Oubliez Emperor, pensez Bal Sagoth. Pensez-y fort, très très fort. C’est bon ? Vous connaissez déjà, à la note près, Anthem to the Glory of the Great Octagon de Ufych Sormeer. Rien que la longueur du titre devrait vous mettre sur la voie. Maintenant, rajoutez-y du kitch. Encore un peu, allez, allez. C'est bon.
Visuel et ambiances « parties de Warhammer entre couilles », synthétiseurs vraiment envahissants mais que l'on attendait tout de même car c'est pour cette raison, secrète et presqu'honteuse qu'on est venu, soutenus par une guitare en retrait et trop saturée qui tente de porter un rythme pour le moins troupier : nous sommes à mi-chemin entre le fan service, le plaisir coupable, la copie éhontée de Starfire Burning Upon the Ice-Veiled Throne of Ultima-Thule (avec un peu moins de génie) et surtout une bonne pointe de foutage de gueule.
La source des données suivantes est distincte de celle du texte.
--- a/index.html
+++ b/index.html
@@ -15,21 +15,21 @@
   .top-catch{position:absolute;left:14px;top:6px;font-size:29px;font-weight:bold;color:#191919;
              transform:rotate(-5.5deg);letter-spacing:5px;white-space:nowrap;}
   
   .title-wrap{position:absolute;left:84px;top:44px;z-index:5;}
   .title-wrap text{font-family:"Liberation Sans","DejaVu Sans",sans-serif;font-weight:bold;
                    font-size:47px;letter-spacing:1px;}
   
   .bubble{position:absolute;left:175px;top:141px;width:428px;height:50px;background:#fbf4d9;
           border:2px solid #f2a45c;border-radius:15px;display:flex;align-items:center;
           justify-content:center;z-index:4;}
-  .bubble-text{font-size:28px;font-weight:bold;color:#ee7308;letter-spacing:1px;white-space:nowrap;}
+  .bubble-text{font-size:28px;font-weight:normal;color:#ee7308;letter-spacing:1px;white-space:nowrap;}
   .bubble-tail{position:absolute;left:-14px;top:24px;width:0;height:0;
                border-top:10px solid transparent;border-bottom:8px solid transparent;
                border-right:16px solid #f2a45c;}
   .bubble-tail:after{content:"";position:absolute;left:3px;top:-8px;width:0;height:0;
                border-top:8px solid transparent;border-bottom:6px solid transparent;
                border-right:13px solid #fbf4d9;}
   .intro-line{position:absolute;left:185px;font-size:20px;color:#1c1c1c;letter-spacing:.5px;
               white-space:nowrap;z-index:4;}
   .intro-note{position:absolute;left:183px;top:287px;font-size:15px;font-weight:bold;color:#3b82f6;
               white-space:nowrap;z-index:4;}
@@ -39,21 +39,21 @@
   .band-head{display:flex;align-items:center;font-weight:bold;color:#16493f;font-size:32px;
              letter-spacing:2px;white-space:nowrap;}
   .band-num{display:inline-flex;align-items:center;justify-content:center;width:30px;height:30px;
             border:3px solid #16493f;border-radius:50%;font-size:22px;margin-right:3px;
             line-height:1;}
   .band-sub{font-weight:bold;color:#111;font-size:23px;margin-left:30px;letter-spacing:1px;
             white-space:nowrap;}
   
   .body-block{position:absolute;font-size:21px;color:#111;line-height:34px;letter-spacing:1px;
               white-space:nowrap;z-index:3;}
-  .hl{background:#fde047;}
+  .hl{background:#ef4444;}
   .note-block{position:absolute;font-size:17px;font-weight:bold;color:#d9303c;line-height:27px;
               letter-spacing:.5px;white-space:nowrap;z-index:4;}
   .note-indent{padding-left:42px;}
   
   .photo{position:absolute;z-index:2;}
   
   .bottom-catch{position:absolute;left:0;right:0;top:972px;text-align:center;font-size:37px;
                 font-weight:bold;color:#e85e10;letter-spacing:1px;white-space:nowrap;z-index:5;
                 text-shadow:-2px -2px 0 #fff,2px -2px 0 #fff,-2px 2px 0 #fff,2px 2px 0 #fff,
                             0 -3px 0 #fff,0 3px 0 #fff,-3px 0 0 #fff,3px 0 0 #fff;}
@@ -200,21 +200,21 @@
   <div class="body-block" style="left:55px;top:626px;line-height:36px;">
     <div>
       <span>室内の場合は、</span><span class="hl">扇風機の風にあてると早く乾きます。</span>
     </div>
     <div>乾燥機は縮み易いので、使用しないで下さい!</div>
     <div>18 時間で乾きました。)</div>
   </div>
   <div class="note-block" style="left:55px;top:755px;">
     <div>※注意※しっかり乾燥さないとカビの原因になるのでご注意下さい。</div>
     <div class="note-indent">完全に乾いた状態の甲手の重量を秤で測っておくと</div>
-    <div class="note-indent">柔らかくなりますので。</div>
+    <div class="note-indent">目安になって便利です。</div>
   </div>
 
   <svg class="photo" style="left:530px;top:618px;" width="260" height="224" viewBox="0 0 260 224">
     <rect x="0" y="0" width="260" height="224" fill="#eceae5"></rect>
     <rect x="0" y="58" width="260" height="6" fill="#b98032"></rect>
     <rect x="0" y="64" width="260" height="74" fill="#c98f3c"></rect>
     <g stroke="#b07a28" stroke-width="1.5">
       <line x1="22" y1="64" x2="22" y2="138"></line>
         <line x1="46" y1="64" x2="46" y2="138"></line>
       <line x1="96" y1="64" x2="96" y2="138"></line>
En témoigne la suite des aventures de ce groupe bien de chez nous, en provenance des contrées ch’ti, qui a embrayé par la suite sur du hard rock FM sans saveur à l’album suivant. Terminés les envolées épiques, bonjour Crazy Mac et autre All Stars (ce sont les vrais titres des albums).
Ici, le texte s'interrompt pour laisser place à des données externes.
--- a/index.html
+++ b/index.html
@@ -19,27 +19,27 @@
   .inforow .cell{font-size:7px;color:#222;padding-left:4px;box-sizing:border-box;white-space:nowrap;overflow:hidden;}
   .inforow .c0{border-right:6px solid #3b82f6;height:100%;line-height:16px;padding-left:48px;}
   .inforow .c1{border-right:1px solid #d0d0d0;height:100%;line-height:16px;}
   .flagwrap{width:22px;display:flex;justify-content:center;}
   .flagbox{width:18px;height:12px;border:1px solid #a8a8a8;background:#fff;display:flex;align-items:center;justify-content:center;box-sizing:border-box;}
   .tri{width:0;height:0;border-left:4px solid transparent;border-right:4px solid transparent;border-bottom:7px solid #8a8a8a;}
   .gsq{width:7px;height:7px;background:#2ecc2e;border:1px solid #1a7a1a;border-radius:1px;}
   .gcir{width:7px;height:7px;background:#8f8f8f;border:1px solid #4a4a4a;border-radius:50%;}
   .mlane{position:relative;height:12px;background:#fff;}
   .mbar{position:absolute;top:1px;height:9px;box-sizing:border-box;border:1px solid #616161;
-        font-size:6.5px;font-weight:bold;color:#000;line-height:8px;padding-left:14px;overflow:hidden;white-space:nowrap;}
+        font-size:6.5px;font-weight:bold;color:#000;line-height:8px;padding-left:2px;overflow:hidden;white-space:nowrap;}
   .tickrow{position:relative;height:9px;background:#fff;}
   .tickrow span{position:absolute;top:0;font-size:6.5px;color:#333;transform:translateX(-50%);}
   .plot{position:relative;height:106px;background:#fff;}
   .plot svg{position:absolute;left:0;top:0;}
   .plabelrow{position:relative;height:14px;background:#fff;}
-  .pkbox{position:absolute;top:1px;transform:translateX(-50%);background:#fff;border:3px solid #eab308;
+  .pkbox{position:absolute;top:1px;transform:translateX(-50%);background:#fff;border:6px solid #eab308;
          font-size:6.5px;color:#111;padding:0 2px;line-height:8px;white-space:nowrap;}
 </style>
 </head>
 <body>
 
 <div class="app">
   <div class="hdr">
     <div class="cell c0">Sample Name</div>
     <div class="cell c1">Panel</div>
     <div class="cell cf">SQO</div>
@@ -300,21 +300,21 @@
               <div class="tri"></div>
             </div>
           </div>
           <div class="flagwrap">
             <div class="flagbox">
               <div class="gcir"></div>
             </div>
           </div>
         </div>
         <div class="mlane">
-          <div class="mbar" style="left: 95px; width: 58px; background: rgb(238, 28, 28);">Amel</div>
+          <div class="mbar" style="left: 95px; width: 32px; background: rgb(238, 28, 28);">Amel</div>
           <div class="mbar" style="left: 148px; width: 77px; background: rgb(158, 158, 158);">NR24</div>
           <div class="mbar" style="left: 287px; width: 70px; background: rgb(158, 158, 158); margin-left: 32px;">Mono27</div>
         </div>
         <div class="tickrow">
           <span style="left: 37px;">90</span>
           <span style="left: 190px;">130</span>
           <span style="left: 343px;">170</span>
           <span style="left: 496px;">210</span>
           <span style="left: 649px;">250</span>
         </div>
Néanmoins, l’album est loin d’être à jeter. Un paquet de titres fonctionnent très bien car sur cette production de 2001, l'hommage est ressenti comme sincère. On se plaît à naviguer dans cet océan cosmique de créatures et de chevaliers démoniaques avec plaisir, même si le chemin est vu et revu, bien balisé.